David Munro boasts a distinguished four-decade-long career teaching Chinese philosophy at the University of Michigan. Retired a decade ago, he continues to be an active writer and thinker. (It is a pity that his other post-retirement volume, The Imperial Style of Inquiry in Twentieth Century China [1996], has not been more widely discussed.) The ten chapters of this short book are divided into three parts. The first part consists of the three Ch'ien Mu Lectures the author delivered at New Asia College, Chinese University of Hong Kong, in 2003. The second part consists of four chapters clustered around the theme of "A Chinese Ethics for the New Century". The third part consists of three chapters on "Western Sinology". Ambrose King provides a short Foreword and Liu Xiaogan a considerably longer Introduction. Chapters 4, 5, 6, 8 and 10 were previously published either in part or in whole, which may account for the relatively high level of repetition in content across some chapters.

Although the content of the volume is varied, the "single thread" running through most chapters is that Confucian ethics has a biological basis, which contemporary proponents of Confucian values should highlight and develop.

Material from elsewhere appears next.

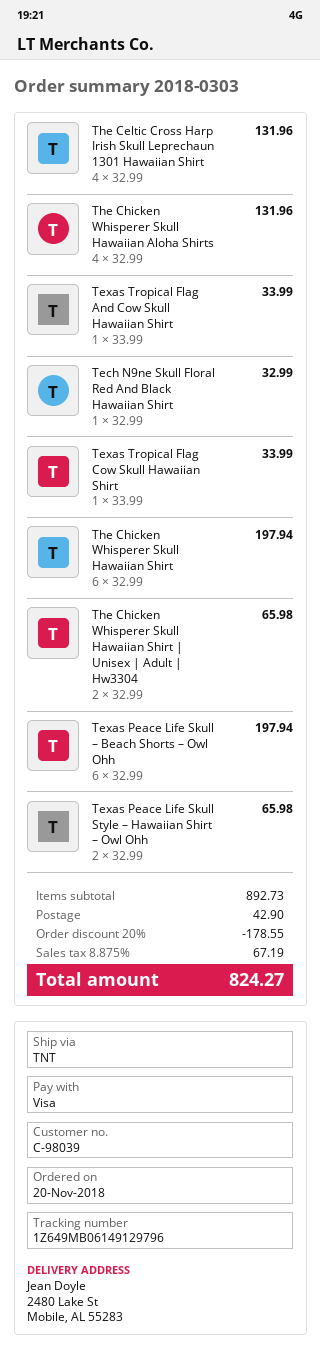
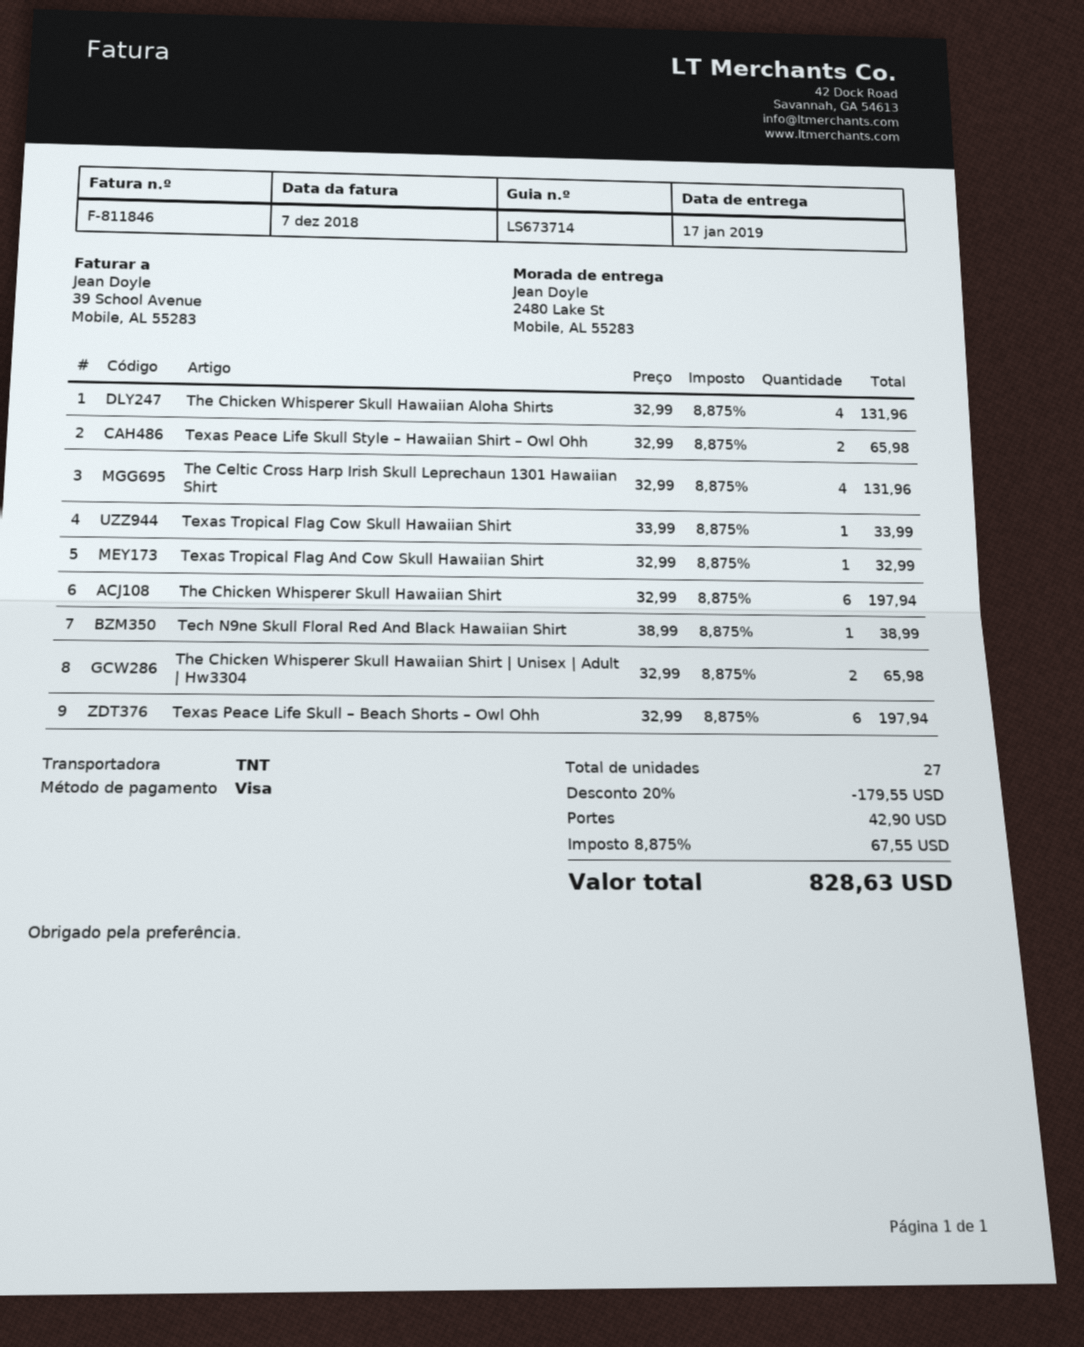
Texas Tropical Flag And Cow Skull Hawaiian Shirt: 1 x 33.99 = 33.99 -> 1 x 32.99 = 32.99
Tech N9ne Skull Floral Red And Black Hawaiian Shirt: 1 x 32.99 = 32.99 -> 1 x 38.99 = 38.99
discount: 20% = 178.55 -> 20% = 179.55
tax: 8.875% = 67.19 -> 8.875% = 67.55
total: 824.27 -> 828.63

Munro regularly invokes the views of evolutionary psychologist Steven Pinker and sociobiologist Edward O. Wilson because they endorse the idea of a common human nature, as evidenced, purportedly, by the primacy accorded to family ties (kinship love), a universal moral sense of sympathy (awareness of joy and suffering), and a predisposition to share and cooperate based on a system of reciprocal altruism. Munro sees clear resonances between these claims and what he terms the Mencian legacy of a naturally equal human nature. He argues that this connection is important because "it affirms that ethics can be grounded in the innate human condition ... Moral concepts derive from something that is inborn" (p. 63).

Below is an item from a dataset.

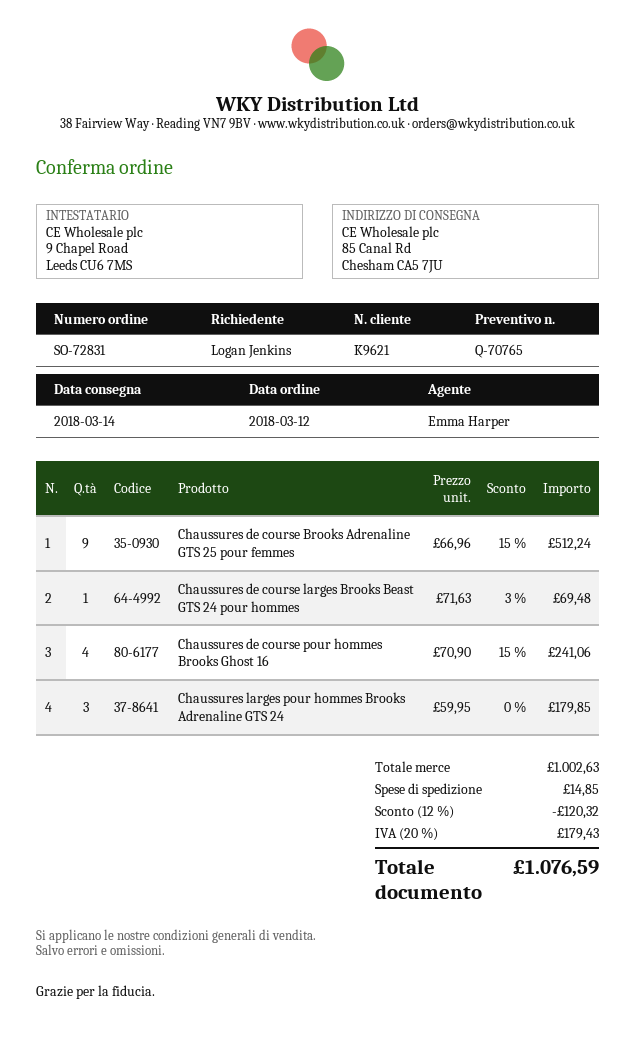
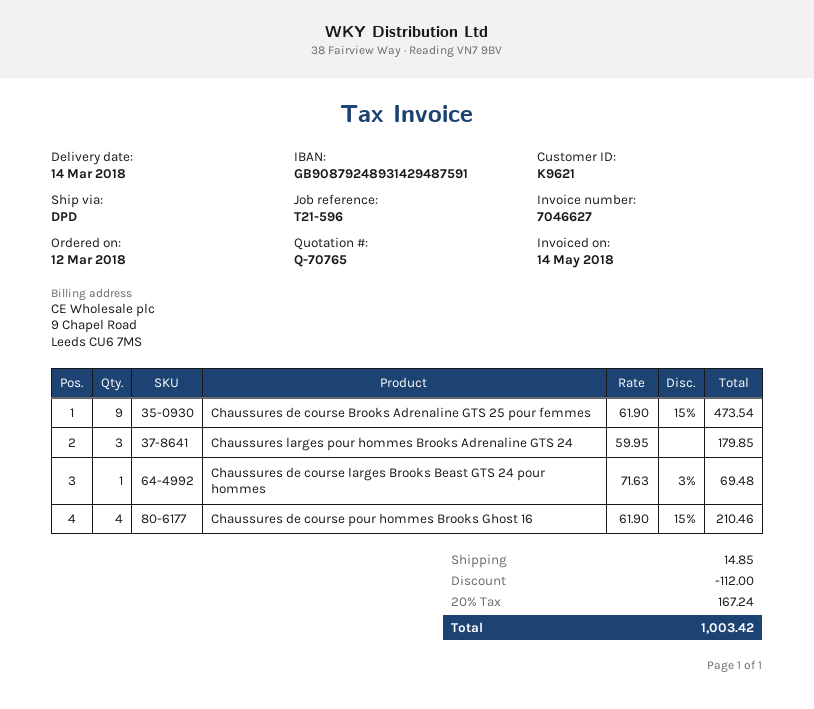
Chaussures de course Brooks Adrenaline GTS 25 pour femmes: 9 x 66.96 - 15% = 512.24 -> 9 x 61.90 - 15% = 473.54
Chaussures de course pour hommes Brooks Ghost 16: 4 x 70.90 - 15% = 241.06 -> 4 x 61.90 - 15% = 210.46
discount: 120.32 -> 112.00
tax: 20% = 179.43 -> 20% = 167.24
total: 1076.59 -> 1003.42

What he means by the "Confucian" concept of an innate human nature is the Mencian view that there are universal human emotions and thoughts, plus predispositions to act in accordance with them. It should, however, be noted that Munro disavows strong biological determinism: "Just because you know your own tendencies does not mean you are locked into submitting to them ... the fact that tendencies may have a genetic base does not mean they determine or justify behavior by an individual" (p. 10).

In addition, he seeks to substitute the metaphysical underpinning (which he variously attributes to Zhu Xi and Mencius) of "the Confucian belief in the natural equality of all people" with a biological underpinning. "The ultimate foundation of ethics lies not in a supernatural being or realm, but in what the early Confucians called the original mind found in us all at birth, and today we would call biology" (p. 56). This call to "filter the Heaven out of Mencius" (p. …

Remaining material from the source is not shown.